Saturday, November 28, 2009

Santa Fizzle

(That's "Santa Fe" to those who do not speak izzle.)



We've been riding around in the heart of a mecca for bourgie m'er-f'ers. Santa Fe does not sit on a grid for the most part, its narrow streets radiate out from the Spanish colonial plaza, but it's been a very pleasant city to explore by bike.

Amtrak's Southwest Chief carried us overnight from LA to Albuquerque. Then we detrained and saw this, which alarmed us slightly:



Bike boxes aren't supposed to come open during transit, so it seemed Bobby's bike might have been again smooshed. Fortunately it only suffered additional bending to the rack that they'd bent last time we took our bikes on the Chief.

We toured Albuquerque for a few hours. A lovely friend happened to be home for Thanksgiving and met up with us, introducing us to the state cookie, the biscochito. It's not a delicious combination of biscuits and cheetos, but rather a crispy sugar cookie with tones of anise.

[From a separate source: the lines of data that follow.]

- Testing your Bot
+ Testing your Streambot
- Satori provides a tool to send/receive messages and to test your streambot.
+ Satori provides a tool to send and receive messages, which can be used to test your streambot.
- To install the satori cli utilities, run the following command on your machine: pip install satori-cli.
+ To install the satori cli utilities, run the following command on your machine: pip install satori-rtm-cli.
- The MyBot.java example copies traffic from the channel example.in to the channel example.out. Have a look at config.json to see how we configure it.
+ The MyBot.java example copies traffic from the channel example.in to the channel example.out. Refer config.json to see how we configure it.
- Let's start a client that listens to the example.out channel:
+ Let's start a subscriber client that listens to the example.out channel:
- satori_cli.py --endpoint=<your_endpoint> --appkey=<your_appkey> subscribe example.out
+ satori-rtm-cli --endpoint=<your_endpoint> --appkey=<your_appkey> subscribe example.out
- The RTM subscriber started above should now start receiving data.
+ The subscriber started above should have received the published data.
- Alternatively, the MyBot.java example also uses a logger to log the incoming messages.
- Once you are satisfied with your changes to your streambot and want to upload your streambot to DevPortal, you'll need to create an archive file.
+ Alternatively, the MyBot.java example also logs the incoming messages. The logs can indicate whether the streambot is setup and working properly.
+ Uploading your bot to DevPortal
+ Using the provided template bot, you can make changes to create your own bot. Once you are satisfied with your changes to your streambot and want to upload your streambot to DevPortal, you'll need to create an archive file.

The Rail Runner ferried us up to Santa Fe later in the afternoon. This train is a lot like the Metrolink commuter trains I ride in Southern California, except with a heaping of regional idiosyncrasy. The seats are bright red, and the Looney Tunes' roadrunner sound (meep meep) plays as the doors close. Plus, unlike Metrolink, it's super cheap; it only cost us $5 apiece to travel the 70ish miles between Albuquerque and Santa Fe. On Metrolink that trip would cost something like $12, which is the price to ride between LA and Oxnard, roughly the same distance apart as the New Mexican cities.

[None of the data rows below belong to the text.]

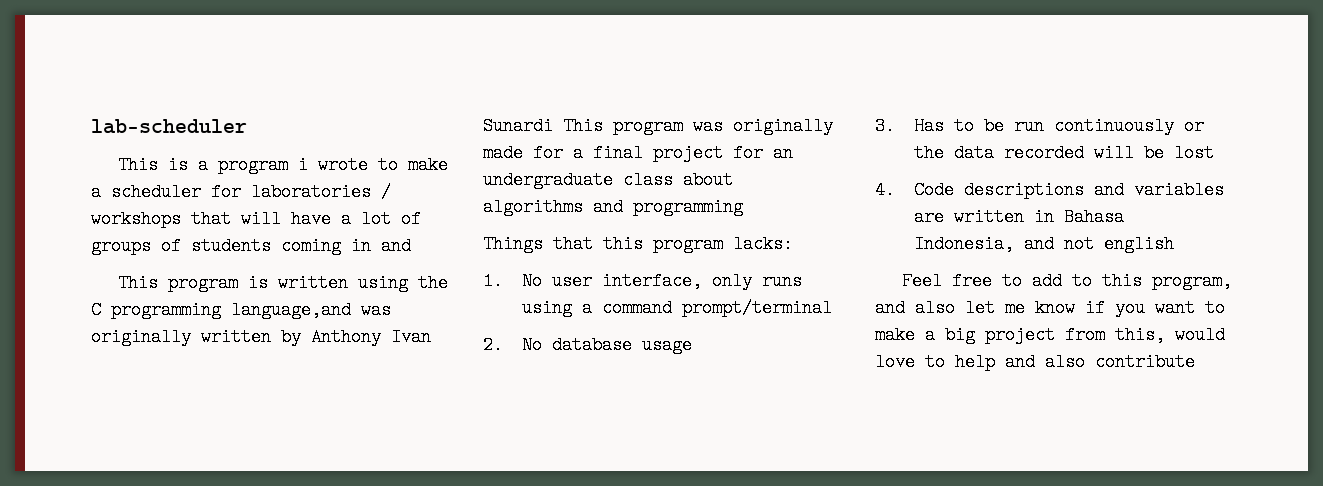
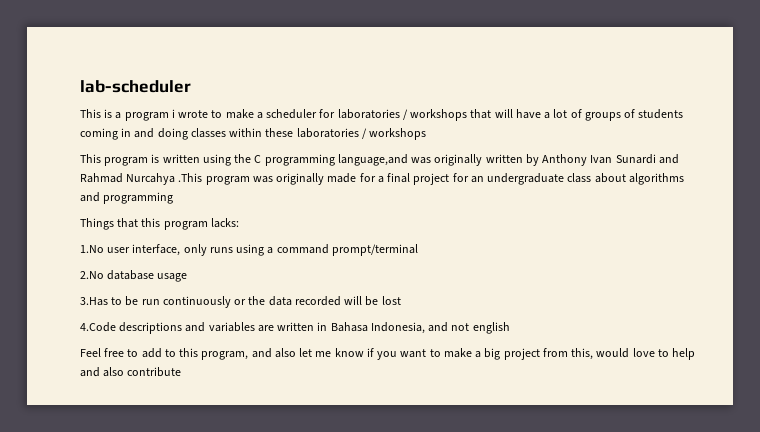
- This is a program i wrote to make a scheduler for laboratories / workshops that will have a lot of groups of students coming in and
+ This is a program i wrote to make a scheduler for laboratories / workshops that will have a lot of groups of students coming in and doing classes within these laboratories / workshops
- This program is written using the C programming language,and was originally written by Anthony Ivan Sunardi This program was originally made for a final project for an undergraduate class about algorithms and programming
+ This program is written using the C programming language,and was originally written by Anthony Ivan Sunardi and Rahmad Nurcahya .This program was originally made for a final project for an undergraduate class about algorithms and programming
- 1. No user interface, only runs using a command prompt/terminal
+ 1.No user interface, only runs using a command prompt/terminal
- 2. No database usage
+ 2.No database usage
- 3. Has to be run continuously or the data recorded will be lost
+ 3.Has to be run continuously or the data recorded will be lost
- 4. Code descriptions and variables are written in Bahasa Indonesia, and not english
+ 4.Code descriptions and variables are written in Bahasa Indonesia, and not english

The bike securement system on the Rail Runner is not as easy to use as Metrolink's, though.

Once we arrived in Santa Fe, we started reveling in visiting a city on such a different scale from LA. The distance from the train station to my sister's job? Like a block. The distance from my sister's job to her house? Maybe eight blocks. The distance from her house to the Plaza, the historic city center? Around nine blocks. Perfect for biking! Drivers have been courteous, too, except for one society-looking lady from Colorado who'd probably knocked back a few too many appletinis before she drove back to her luxury accommodations.

This place is full of what Bobby has termed "fauxdobes," pleasant simulacra of the pueblos that the Hispano and Anglo settlers gleefully destroyed for hundreds of years (this state's got a bloody history that gets in your face all over the place).

To escape the upscale consumption marathon of the Plaza area, we decided to bike a few miles out of town to a city park, achieving our goal of biking to hiking opportunities. Climbing hills at 7200 feet challenged me quite a bit. The nice part, though, was zipping down the highway at sunset. That's why we look so smug in these pictures, cause we felt pretty badass.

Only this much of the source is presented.